WHAT YOU ARE ASKED TO DO »
Of all the lines in the entries below, give again exactly those starting at the line containing "delivery note number: DN-78628 -> DN-78128" and ending at the line containing "Flintstone Sour Gummies 7 Size", both ends included, and no others.

INPUT RECORDS »
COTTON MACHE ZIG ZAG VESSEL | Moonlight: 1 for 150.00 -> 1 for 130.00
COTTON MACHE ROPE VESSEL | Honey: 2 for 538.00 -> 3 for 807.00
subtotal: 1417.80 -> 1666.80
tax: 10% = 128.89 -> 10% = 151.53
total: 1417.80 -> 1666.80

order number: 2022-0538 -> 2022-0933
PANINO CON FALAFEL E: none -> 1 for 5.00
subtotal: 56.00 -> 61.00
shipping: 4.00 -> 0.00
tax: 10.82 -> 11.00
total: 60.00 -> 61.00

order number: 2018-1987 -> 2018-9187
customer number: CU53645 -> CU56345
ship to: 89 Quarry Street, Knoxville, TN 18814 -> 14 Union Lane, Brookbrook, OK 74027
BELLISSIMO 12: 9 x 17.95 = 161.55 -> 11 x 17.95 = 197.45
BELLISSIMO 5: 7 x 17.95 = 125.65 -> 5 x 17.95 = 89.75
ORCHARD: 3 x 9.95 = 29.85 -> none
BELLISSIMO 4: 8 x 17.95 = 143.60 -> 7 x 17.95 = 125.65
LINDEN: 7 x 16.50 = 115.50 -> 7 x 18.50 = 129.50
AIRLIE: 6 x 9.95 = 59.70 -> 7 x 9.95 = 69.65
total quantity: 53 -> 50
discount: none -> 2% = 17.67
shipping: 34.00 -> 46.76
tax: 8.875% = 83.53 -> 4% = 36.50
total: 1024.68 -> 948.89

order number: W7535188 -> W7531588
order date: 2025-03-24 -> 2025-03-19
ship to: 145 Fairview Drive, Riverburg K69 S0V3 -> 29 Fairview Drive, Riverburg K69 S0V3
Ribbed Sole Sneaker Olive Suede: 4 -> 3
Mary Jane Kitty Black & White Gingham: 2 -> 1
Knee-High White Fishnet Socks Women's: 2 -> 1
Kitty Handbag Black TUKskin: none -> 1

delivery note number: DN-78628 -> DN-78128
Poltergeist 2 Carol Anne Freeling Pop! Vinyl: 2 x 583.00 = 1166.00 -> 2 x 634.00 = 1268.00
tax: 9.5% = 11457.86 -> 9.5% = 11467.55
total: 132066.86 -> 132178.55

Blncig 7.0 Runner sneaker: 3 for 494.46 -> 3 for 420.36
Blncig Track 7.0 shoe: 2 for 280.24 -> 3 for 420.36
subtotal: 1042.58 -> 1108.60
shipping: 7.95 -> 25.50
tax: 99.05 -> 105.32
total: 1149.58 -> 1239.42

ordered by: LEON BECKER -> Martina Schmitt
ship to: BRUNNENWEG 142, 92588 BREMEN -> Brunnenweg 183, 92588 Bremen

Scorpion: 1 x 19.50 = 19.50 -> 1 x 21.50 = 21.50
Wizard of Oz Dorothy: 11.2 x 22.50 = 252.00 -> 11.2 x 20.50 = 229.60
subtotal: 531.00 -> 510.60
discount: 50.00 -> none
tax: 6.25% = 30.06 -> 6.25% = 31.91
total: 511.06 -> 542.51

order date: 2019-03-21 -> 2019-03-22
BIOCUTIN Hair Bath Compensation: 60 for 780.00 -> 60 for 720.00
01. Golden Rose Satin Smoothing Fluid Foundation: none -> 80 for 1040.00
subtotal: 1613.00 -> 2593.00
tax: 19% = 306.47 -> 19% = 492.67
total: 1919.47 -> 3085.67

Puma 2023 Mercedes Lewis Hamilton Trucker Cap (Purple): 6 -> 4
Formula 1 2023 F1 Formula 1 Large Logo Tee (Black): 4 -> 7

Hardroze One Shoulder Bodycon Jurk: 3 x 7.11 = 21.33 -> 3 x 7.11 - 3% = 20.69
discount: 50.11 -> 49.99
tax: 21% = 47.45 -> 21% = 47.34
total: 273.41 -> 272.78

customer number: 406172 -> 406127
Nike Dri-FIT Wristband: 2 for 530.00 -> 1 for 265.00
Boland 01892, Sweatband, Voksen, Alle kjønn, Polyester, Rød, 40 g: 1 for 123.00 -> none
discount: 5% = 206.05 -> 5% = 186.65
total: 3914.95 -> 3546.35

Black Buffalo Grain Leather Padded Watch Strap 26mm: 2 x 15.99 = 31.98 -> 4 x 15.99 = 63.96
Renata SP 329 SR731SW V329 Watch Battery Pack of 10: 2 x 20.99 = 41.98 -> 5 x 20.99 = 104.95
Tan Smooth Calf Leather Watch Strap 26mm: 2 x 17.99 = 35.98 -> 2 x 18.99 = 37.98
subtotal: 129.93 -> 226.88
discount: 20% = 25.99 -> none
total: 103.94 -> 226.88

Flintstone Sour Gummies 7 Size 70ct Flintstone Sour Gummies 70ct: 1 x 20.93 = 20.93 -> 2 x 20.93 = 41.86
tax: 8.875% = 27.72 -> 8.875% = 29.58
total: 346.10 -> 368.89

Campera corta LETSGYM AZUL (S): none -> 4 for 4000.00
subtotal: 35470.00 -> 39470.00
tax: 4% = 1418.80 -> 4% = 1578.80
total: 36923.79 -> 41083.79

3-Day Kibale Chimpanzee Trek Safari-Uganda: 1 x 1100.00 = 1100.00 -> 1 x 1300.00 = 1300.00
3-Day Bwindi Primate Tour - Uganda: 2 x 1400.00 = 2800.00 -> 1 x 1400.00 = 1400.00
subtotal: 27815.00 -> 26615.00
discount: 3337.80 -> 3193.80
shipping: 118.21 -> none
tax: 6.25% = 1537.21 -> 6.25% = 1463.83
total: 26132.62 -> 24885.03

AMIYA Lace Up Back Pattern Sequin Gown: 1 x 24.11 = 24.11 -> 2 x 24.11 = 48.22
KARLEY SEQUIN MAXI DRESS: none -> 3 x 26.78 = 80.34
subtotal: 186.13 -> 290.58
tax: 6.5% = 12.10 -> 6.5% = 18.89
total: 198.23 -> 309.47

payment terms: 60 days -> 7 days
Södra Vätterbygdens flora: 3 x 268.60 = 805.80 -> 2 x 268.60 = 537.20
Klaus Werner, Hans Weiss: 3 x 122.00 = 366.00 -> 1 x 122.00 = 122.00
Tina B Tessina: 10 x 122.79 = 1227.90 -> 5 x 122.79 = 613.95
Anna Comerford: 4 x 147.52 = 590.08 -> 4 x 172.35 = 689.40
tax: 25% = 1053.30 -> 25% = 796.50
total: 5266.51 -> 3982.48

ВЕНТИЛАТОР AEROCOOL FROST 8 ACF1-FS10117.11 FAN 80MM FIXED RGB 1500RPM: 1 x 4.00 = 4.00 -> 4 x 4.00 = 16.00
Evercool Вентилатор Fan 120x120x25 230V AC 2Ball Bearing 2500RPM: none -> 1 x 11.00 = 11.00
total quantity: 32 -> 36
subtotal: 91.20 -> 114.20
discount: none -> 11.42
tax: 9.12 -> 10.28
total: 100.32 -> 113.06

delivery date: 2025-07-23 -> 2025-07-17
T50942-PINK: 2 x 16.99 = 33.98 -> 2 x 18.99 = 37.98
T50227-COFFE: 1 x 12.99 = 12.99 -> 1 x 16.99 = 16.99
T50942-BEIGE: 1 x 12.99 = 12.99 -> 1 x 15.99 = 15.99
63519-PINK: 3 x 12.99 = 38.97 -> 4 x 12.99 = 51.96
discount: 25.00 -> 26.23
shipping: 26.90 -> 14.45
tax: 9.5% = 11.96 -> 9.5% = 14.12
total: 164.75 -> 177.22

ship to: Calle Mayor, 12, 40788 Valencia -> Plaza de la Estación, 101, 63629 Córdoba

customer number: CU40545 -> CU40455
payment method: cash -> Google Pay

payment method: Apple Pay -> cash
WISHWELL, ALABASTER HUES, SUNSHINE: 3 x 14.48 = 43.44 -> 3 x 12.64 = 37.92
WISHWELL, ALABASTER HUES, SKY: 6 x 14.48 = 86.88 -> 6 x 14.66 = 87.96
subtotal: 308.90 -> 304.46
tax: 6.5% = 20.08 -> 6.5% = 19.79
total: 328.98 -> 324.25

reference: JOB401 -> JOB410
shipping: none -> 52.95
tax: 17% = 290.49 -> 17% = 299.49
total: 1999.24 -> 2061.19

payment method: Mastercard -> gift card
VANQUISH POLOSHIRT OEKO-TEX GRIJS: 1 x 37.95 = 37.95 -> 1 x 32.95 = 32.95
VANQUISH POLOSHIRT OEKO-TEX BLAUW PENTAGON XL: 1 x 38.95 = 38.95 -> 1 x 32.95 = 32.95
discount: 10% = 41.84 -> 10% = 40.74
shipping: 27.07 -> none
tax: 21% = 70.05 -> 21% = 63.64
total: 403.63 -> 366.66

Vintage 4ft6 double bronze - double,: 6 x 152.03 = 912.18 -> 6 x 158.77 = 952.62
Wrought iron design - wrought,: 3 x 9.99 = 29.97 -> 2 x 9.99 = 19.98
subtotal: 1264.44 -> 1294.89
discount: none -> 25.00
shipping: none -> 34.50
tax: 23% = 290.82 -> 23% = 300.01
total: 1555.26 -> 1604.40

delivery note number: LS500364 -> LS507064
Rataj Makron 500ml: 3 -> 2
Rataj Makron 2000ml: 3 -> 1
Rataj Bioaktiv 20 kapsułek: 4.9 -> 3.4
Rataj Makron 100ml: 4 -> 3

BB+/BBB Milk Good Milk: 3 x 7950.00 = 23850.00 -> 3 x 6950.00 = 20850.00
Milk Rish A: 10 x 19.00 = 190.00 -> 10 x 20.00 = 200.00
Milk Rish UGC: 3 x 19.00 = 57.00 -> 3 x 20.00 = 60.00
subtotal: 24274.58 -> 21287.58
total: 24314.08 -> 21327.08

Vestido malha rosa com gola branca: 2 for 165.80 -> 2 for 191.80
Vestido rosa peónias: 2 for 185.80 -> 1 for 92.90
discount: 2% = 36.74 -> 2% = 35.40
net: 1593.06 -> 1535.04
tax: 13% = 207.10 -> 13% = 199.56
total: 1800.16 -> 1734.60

SOLUTION TO THIS TASK »
delivery note number: DN-78628 -> DN-78128
Poltergeist 2 Carol Anne Freeling Pop! Vinyl: 2 x 583.00 = 1166.00 -> 2 x 634.00 = 1268.00
tax: 9.5% = 11457.86 -> 9.5% = 11467.55
total: 132066.86 -> 132178.55

Blncig 7.0 Runner sneaker: 3 for 494.46 -> 3 for 420.36
Blncig Track 7.0 shoe: 2 for 280.24 -> 3 for 420.36
subtotal: 1042.58 -> 1108.60
shipping: 7.95 -> 25.50
tax: 99.05 -> 105.32
total: 1149.58 -> 1239.42

ordered by: LEON BECKER -> Martina Schmitt
ship to: BRUNNENWEG 142, 92588 BREMEN -> Brunnenweg 183, 92588 Bremen

Scorpion: 1 x 19.50 = 19.50 -> 1 x 21.50 = 21.50
Wizard of Oz Dorothy: 11.2 x 22.50 = 252.00 -> 11.2 x 20.50 = 229.60
subtotal: 531.00 -> 510.60
discount: 50.00 -> none
tax: 6.25% = 30.06 -> 6.25% = 31.91
total: 511.06 -> 542.51

order date: 2019-03-21 -> 2019-03-22
BIOCUTIN Hair Bath Compensation: 60 for 780.00 -> 60 for 720.00
01. Golden Rose Satin Smoothing Fluid Foundation: none -> 80 for 1040.00
subtotal: 1613.00 -> 2593.00
tax: 19% = 306.47 -> 19% = 492.67
total: 1919.47 -> 3085.67

Puma 2023 Mercedes Lewis Hamilton Trucker Cap (Purple): 6 -> 4
Formula 1 2023 F1 Formula 1 Large Logo Tee (Black): 4 -> 7

Hardroze One Shoulder Bodycon Jurk: 3 x 7.11 = 21.33 -> 3 x 7.11 - 3% = 20.69
discount: 50.11 -> 49.99
tax: 21% = 47.45 -> 21% = 47.34
total: 273.41 -> 272.78

customer number: 406172 -> 406127
Nike Dri-FIT Wristband: 2 for 530.00 -> 1 for 265.00
Boland 01892, Sweatband, Voksen, Alle kjønn, Polyester, Rød, 40 g: 1 for 123.00 -> none
discount: 5% = 206.05 -> 5% = 186.65
total: 3914.95 -> 3546.35

Black Buffalo Grain Leather Padded Watch Strap 26mm: 2 x 15.99 = 31.98 -> 4 x 15.99 = 63.96
Renata SP 329 SR731SW V329 Watch Battery Pack of 10: 2 x 20.99 = 41.98 -> 5 x 20.99 = 104.95
Tan Smooth Calf Leather Watch Strap 26mm: 2 x 17.99 = 35.98 -> 2 x 18.99 = 37.98
subtotal: 129.93 -> 226.88
discount: 20% = 25.99 -> none
total: 103.94 -> 226.88

Flintstone Sour Gummies 7 Size 70ct Flintstone Sour Gummies 70ct: 1 x 20.93 = 20.93 -> 2 x 20.93 = 41.86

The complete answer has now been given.